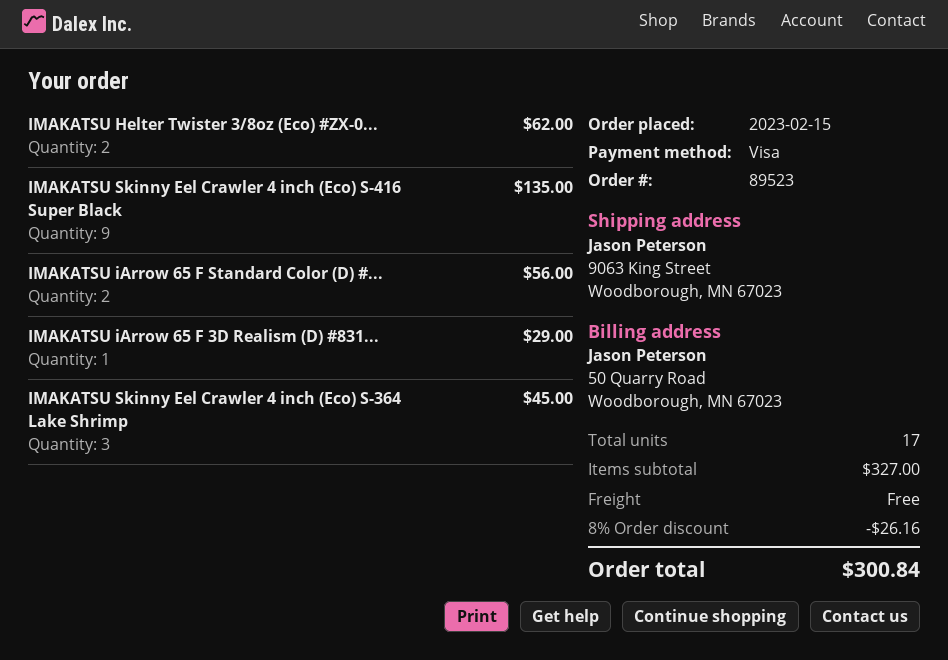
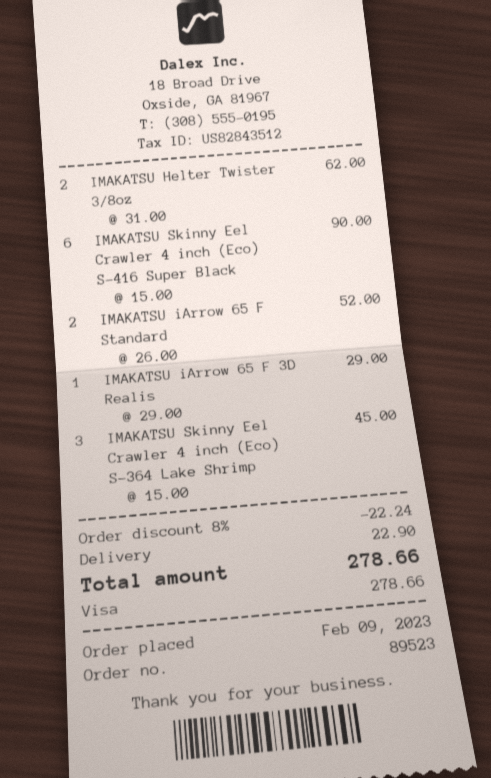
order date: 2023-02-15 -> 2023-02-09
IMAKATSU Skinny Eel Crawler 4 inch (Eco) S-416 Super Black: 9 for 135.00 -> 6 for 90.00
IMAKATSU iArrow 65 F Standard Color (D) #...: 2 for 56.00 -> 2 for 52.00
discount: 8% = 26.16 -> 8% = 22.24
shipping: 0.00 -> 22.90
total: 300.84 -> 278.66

= = = =

= Exercise brief =
The answer should consist only of the lines from the line containing "IMAKATSU iArrow 65" through the final line of the listing above, reproduced exactly.

= Answer for this exercise =
IMAKATSU iArrow 65 F Standard Color (D) #...: 2 for 56.00 -> 2 for 52.00
discount: 8% = 26.16 -> 8% = 22.24
shipping: 0.00 -> 22.90
total: 300.84 -> 278.66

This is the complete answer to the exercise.